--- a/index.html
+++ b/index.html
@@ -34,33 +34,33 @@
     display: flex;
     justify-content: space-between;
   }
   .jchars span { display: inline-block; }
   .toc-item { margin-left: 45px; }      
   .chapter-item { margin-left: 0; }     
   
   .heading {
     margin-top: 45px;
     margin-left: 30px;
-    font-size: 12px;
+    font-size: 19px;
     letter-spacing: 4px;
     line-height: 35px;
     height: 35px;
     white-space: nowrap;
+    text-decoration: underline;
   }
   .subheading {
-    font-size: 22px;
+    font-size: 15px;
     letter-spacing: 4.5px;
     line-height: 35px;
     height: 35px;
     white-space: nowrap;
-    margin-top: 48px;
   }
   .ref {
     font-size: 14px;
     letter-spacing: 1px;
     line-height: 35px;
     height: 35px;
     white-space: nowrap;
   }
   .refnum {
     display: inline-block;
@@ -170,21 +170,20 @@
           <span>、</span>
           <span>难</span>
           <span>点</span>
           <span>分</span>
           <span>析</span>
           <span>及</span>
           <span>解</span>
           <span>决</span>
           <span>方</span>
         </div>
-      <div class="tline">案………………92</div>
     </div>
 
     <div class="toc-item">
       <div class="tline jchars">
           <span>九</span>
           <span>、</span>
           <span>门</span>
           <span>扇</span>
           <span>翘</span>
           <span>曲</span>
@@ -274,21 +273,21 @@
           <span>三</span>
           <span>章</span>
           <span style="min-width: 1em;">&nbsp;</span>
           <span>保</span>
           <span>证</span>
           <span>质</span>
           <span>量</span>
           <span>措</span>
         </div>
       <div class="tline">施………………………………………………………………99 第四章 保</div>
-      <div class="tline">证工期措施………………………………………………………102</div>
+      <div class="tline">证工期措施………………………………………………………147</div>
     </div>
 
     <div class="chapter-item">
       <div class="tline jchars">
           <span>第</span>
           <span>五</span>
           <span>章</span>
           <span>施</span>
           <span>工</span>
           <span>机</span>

****

Work required: Write down only how many lines of the entries above include the word "margin".

Response for this exercise: 5